Anyway, the last topic that my therapist and I stumbled upon was how I am very reluctantly on the verge of adulthood (OH GOD). I do not see myself as a grown person, nor do I want to be one. Whereas my friends around me are married and have children, I spent Saturday and Sunday morning rolling around in bed until 10*.
However, I proved to myself over the weekend that, in fact, I am still a dumbass. I plucked the shit out of my eyebrows. ROOKIE MISTAKE. I "just took care of the strays" using a hand held mirror and didn't stop to check my overall face in a big mirror. I even snickered to myself midway about how "HA! I don't need to make sure I'm not going to f it up b/c I'm a grown ass person who's been tweezing her own brows for years, and I know what I'm doing." HORSESHIT. I look like this guy now. Especially with this lesbian hair I'm currently sporting. Some call it pixie, I call it my male K-pop star look. And I will have a perma-shocked/angry look on my face for the next 4-5 months because my eyebrow hairs take forever to grow.I once had my eyebrows tattooed onto my face. It was... mildy chola. My friend, Andrea, and I were laughing about our tattooed brows because she had hers done, too. The first thing she said to me when I saw her was, "I'm not mad at you and sorry I look so fierce right now.."

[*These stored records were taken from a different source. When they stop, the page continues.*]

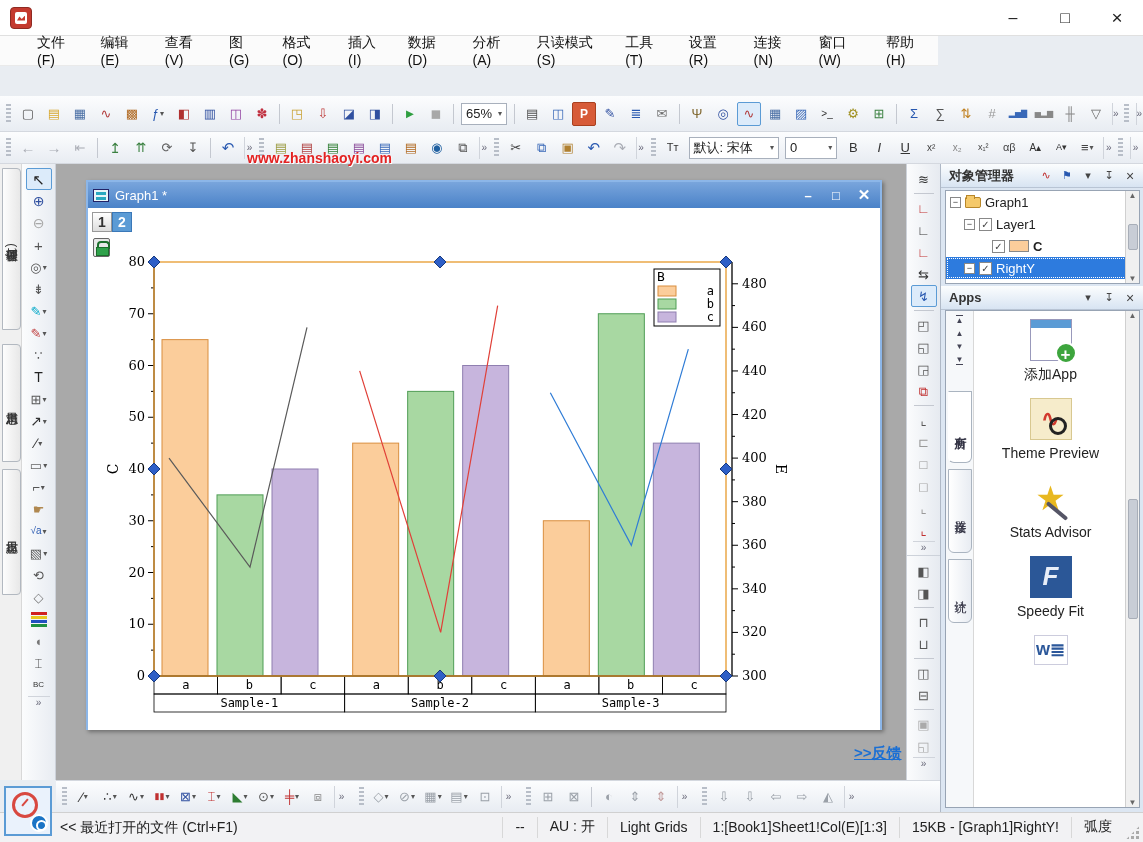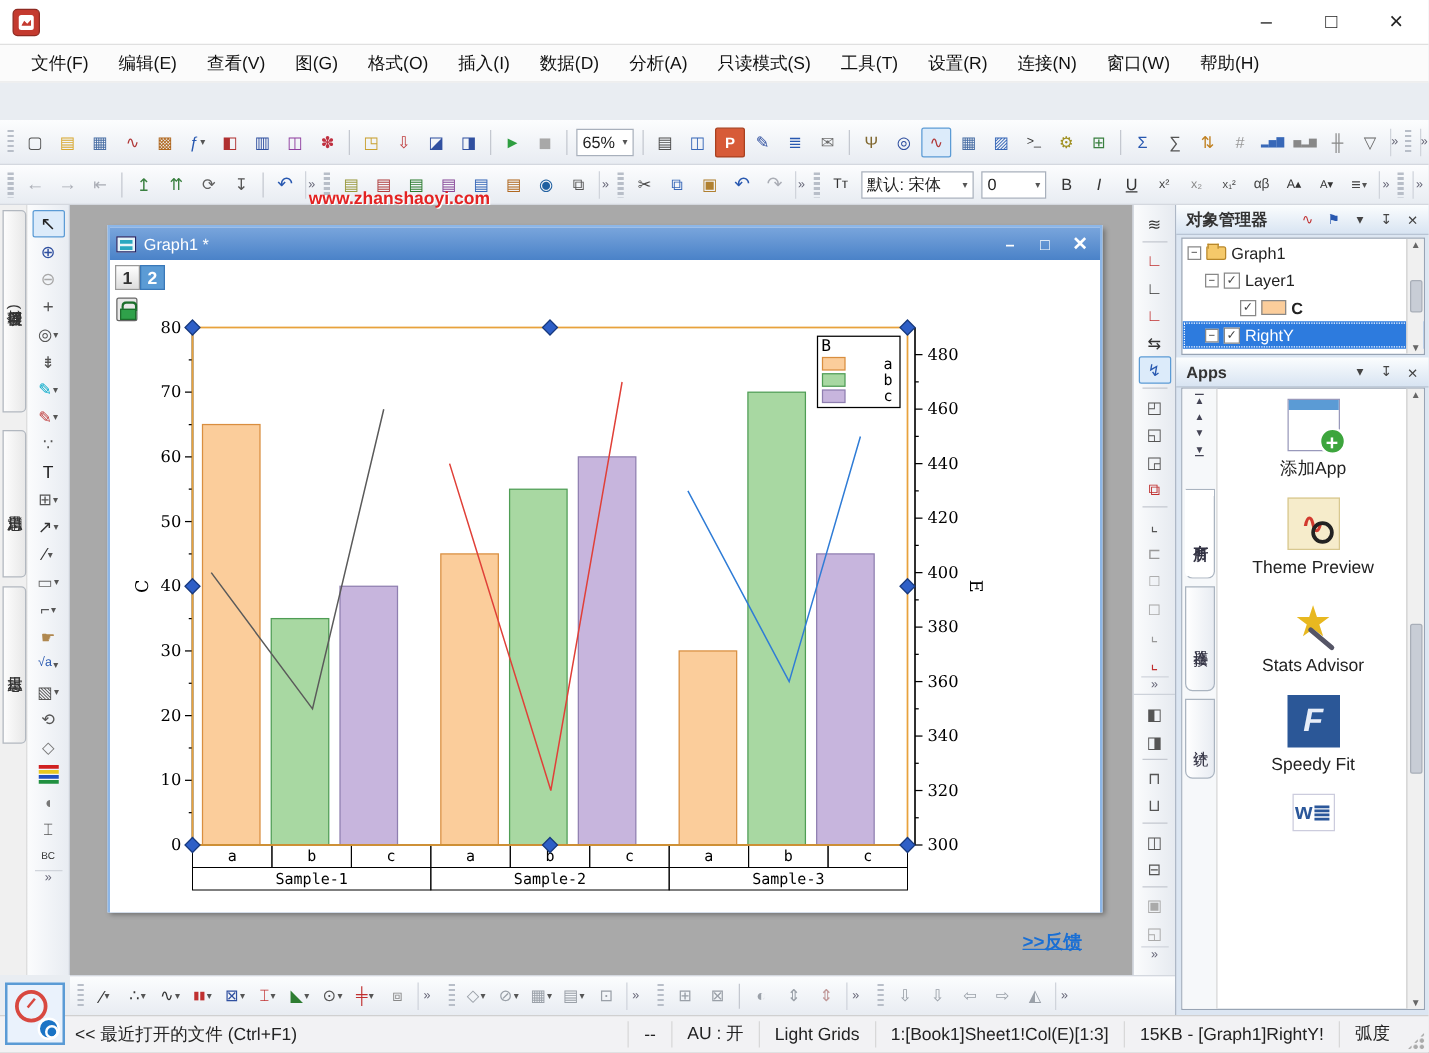--- a/index.html
+++ b/index.html
@@ -9,21 +9,21 @@
   
   .titlebar{position:absolute;left:0;top:0;width:1143px;height:36px;background:#fff;border-bottom:1px solid #E0E0E0;display:flex;align-items:center;}
   .origin-logo{width:22px;height:22px;margin:0 8px 0 10px;background:#C43A2F;border-radius:4px;position:relative;border:1px solid #8E2A22;}
   .origin-logo::after{content:"";position:absolute;left:4px;top:4px;width:12px;height:12px;background:#fff;border-radius:2px;}
   .origin-logo::before{content:"";position:absolute;left:6px;top:8px;width:8px;height:5px;background:#C43A2F;z-index:2;clip-path:polygon(0 100%,30% 20%,60% 70%,100% 0,100% 100%);}
   .titletext{font-size:14px;color:#111;white-space:nowrap;}
   .wcontrols{margin-left:auto;display:flex;height:36px;}
   .wbtn{width:52px;height:36px;display:flex;align-items:center;justify-content:center;font-size:16px;color:#222;}
 
   
-  .menubar{position:absolute;left:0;top:36px;width:1143px;height:30px;background:#FBFBFB;display:flex;align-items:center;padding-left:14px;gap:2px;border-bottom:1px solid #EAEAEA;}
+  .menubar{position:absolute;left:0;top:36px;width:938px;height:30px;background:#FBFBFB;display:flex;align-items:center;padding-left:26px;gap:2px;border-bottom:1px solid #EAEAEA;}
   .menuitem{padding:4px 11px;font-size:14px;color:#111;}
 
   
   .searchrow{position:absolute;left:0;top:66px;width:1143px;height:30px;background:#FBFBFB;display:flex;align-items:center;padding-left:12px;}
   .searchbox{width:250px;height:24px;border:1px solid #A8B4C0;border-radius:12px;background:#fff;display:flex;align-items:center;padding-left:8px;gap:6px;color:#333;font-size:13px;}
   .mag{width:10px;height:10px;border:2px solid #C03030;border-radius:50%;position:relative;flex:0 0 auto;}
   .mag::after{content:"";position:absolute;width:6px;height:2px;background:#2858B0;transform:rotate(45deg);left:8px;top:9px;}
 
   
   .tbrow{position:absolute;left:0;width:1143px;background:linear-gradient(#FCFDFE,#E8ECF2);border-bottom:1px solid #D4D8DF;display:flex;align-items:center;}
@@ -51,21 +51,21 @@
   .wm2{position:absolute;left:247px;top:150px;font-size:14px;font-weight:bold;color:#E32222;z-index:60;text-shadow:1px 1px 0 #fff;}
 
   
   .lstrip{position:absolute;left:0;top:164px;width:22px;height:616px;background:#F0F0F0;border-right:1px solid #D8D8D8;}
   .ltab{position:absolute;left:2px;width:19px;background:linear-gradient(90deg,#FDFDFD,#E8E8E8);border:1px solid #B2B8C0;border-radius:0 4px 4px 0;writing-mode:vertical-rl;text-align:center;font-size:12px;color:#333;display:flex;align-items:center;justify-content:center;}
   .ltools{position:absolute;left:22px;top:164px;width:34px;height:616px;background:linear-gradient(90deg,#FBFCFD,#E8ECF2);border-right:1px solid #CDD2DA;}
   .ltools .tbtn{width:26px;height:22px;}
 
   
   .mdi{position:absolute;left:56px;top:164px;width:850px;height:616px;background:#A9A9A9;}
-  .feedback{position:absolute;left:818px;top:744px;color:#1A6FD4;font-weight:bold;font-size:15px;text-decoration:underline;z-index:20;}
+  .feedback{position:absolute;left:854px;top:744px;color:#1A6FD4;font-weight:bold;font-size:15px;text-decoration:underline;z-index:20;}
 
   
   .gwin{position:absolute;left:86px;top:180px;width:796px;height:550px;border:2px solid #8CB6E8;background:#fff;box-shadow:2px 2px 4px rgba(0,0,0,.35);z-index:10;}
   .gtitle{height:26px;background:linear-gradient(#79A5DC,#4A82C8);display:flex;align-items:center;color:#fff;font-size:13px;padding-left:5px;gap:6px;}
   .gicon{width:16px;height:13px;background:#E8F4F8;border:1px solid #226;position:relative;}
   .gicon::after{content:"";position:absolute;left:2px;top:2px;width:10px;height:3px;background:#2AA8C0;box-shadow:0 5px 0 #2AA8C0;}
   .gbtns{margin-left:auto;display:flex;gap:2px;padding-right:3px;}
   .gbtn{width:26px;height:20px;display:flex;align-items:center;justify-content:center;color:#fff;font-size:13px;font-weight:bold;}
   .gcontent{position:relative;width:792px;height:522px;background:#fff;overflow:hidden;}
   .ptabs{position:absolute;left:4px;top:4px;display:flex;z-index:5;}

So I guess the whole point of this blog is, maybe adulthood isn't so scary after all. I'll probably always be a dumbass, and that's okay. The next time you run into me, please know that I'm not mad at you. And if my drawn-on eyebrows have smeared off, you should really let me know so I can go redraw them.
* I just lied. It was more like 11, but I rounded down, just like I did on the weight on my driver's license. I will eventually lose those extra lbs.